Cyclodendron Temporal range: Permian PreꞒ Ꞓ O S D C P T J K Pg N

Scientific classification
- Kingdom: Plantae
- Clade: Tracheophytes
- Clade: Lycophytes
- Class: Lycopodiopsida
- Order: †Lepidodendrales
- Family: †Lycopodiopsidaceae
- Genus: †Cyclodendron Kräusel, 1928
- Type species: †Cyclodendron leslii Seward, 1903
- Species: C. andreisii Herbst & Gutiérrez, 2014; C. brasiliensis Lejal-Nicol & Bernardes-de-Oliveira, 1979; C. golondrinensis Cariglino, Coturel & Gutierrez, 2012; C. leslii Seward, 1903;

= Cyclodendron =

Extinct genus of spore-bearing plants

Cyclodendron was a genus of lycophytes dating from the Permian. Plants were vascularized with reproduction by spores.

==Taxonomy and distribution==
The type species, C. leslii, was originally described by Seward in 1903 under the name Bothrodendron leslii and based on specimens collected in Vereeniging, Atherstone Quarry and Port Alfred, South Africa.
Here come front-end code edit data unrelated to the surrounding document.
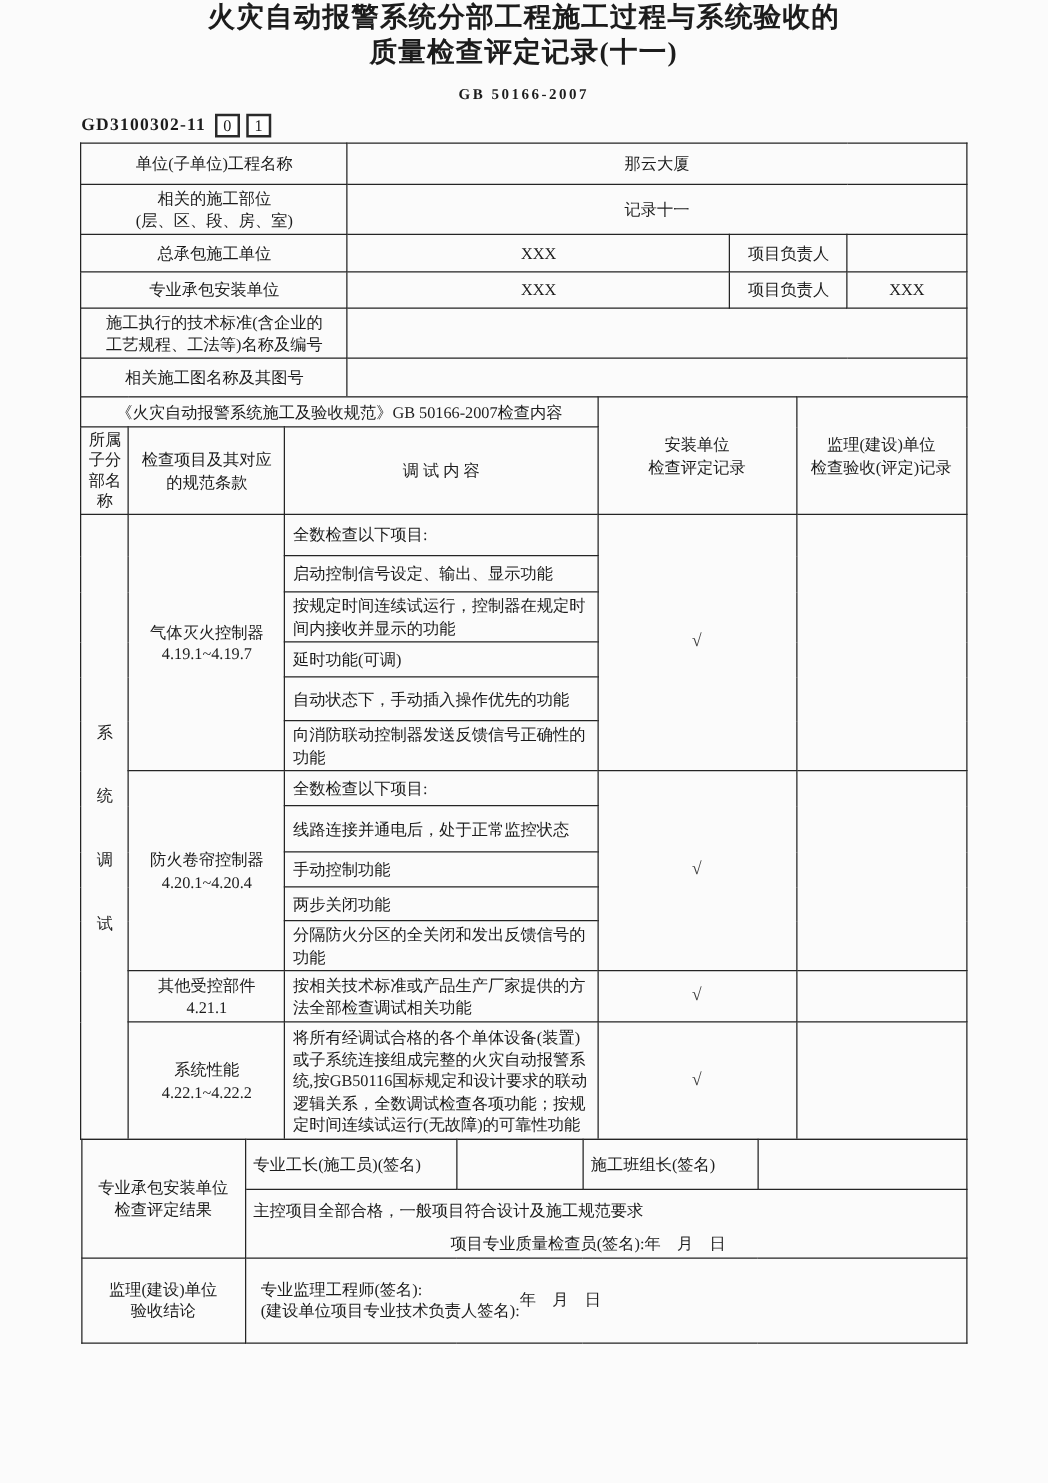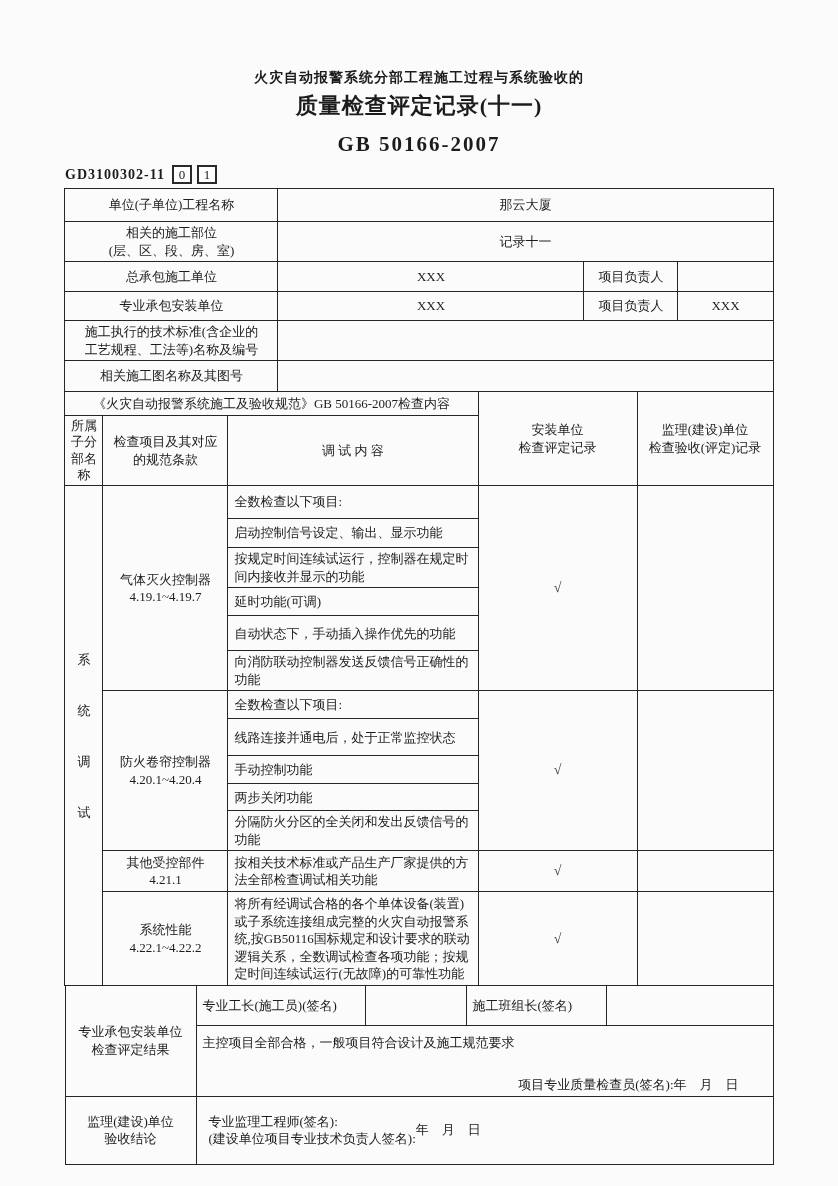"火灾自动报警系统分部工程施工过程与系统验收的" .title1 { font-size: 14px -> 22px; padding-top: 64px -> none }
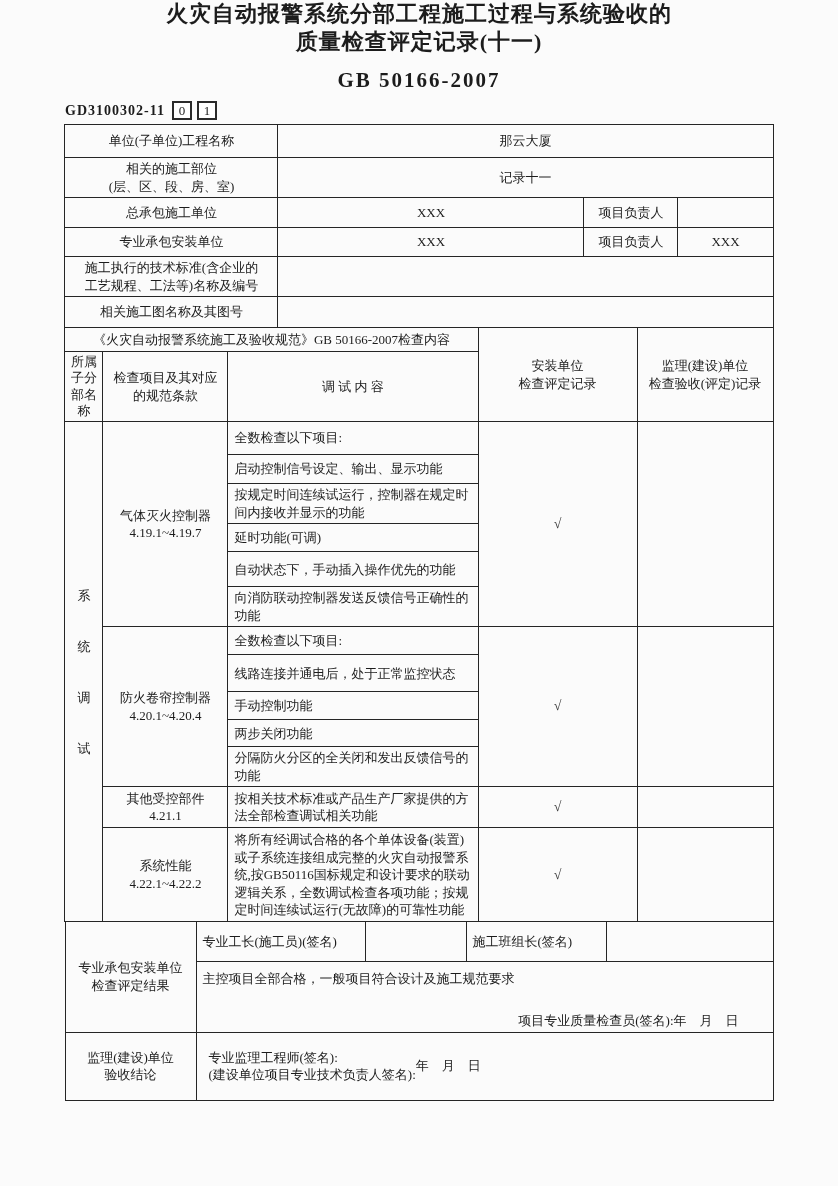"GB 50166-2007" .std { font-size: 21px -> 12px }
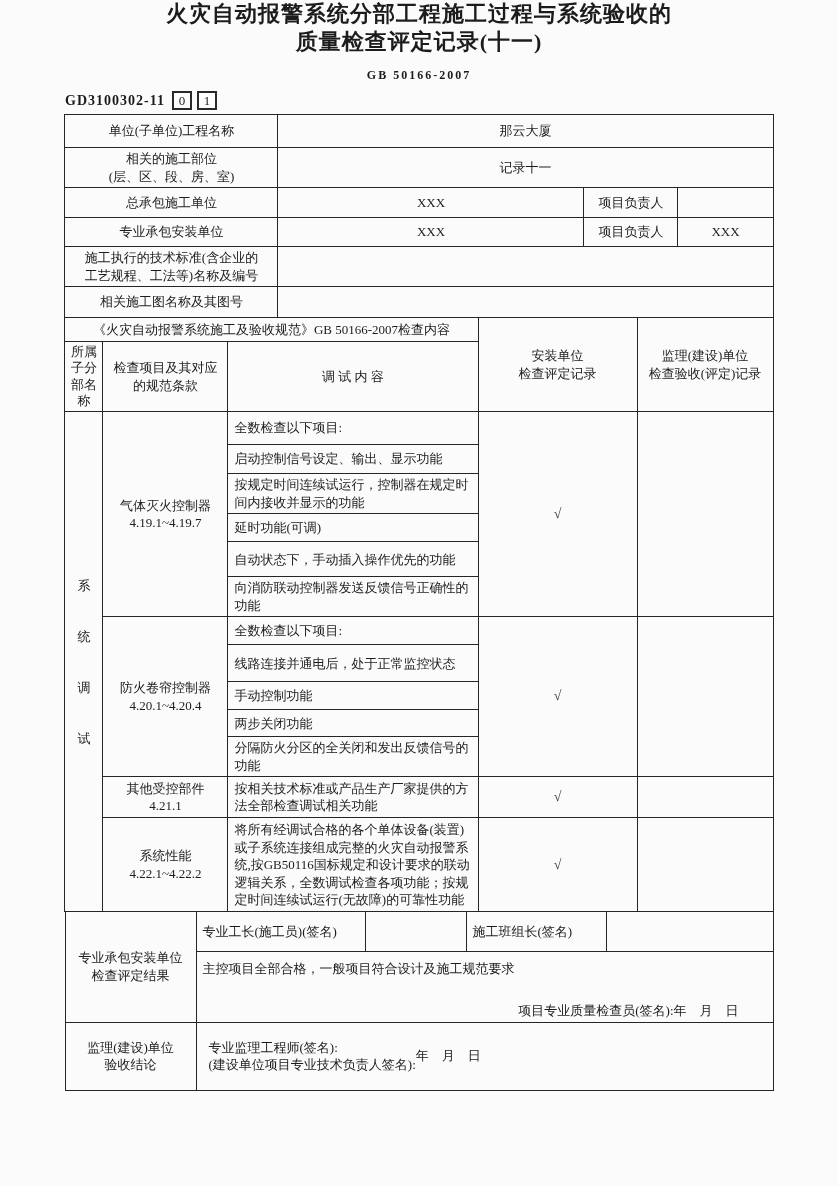"项目专业质量检查员(签名):" .inspector-line { justify-content: flex-end -> center; margin-top: 24px -> 8px }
In 1928, Kräusel would reassign this species to his newly-erected genus Cyclodendron, to which he also assigned specimens from southwest Africa and Uganda. Later authors would recognize more fossils from other Permian Gondwanan localities to belong to this species, including Australia (Reids Dome beds), India and Oman (Gharif Formation).

In Brazil, the fossil of indefinite species of the genus Cyclodendron, was located on outcrop Morro Papaléo in the city of Mariana Pimentel. They are in the geopark Paleorrota in Rio Bonito Formation and date from Sakmarian at Permian.

In 2012, C. golondrinensis was described from specimens collected in the Permian-aged La Golondrina Formation of Santa Cruz Province, Argentina. It is named after the formation.

The species C. andreisii was described in 2014 based on a series of sequentially decorticated stems. The fossil specimens were discovered in the upper Permian Yaguarí Formation of Uruguay.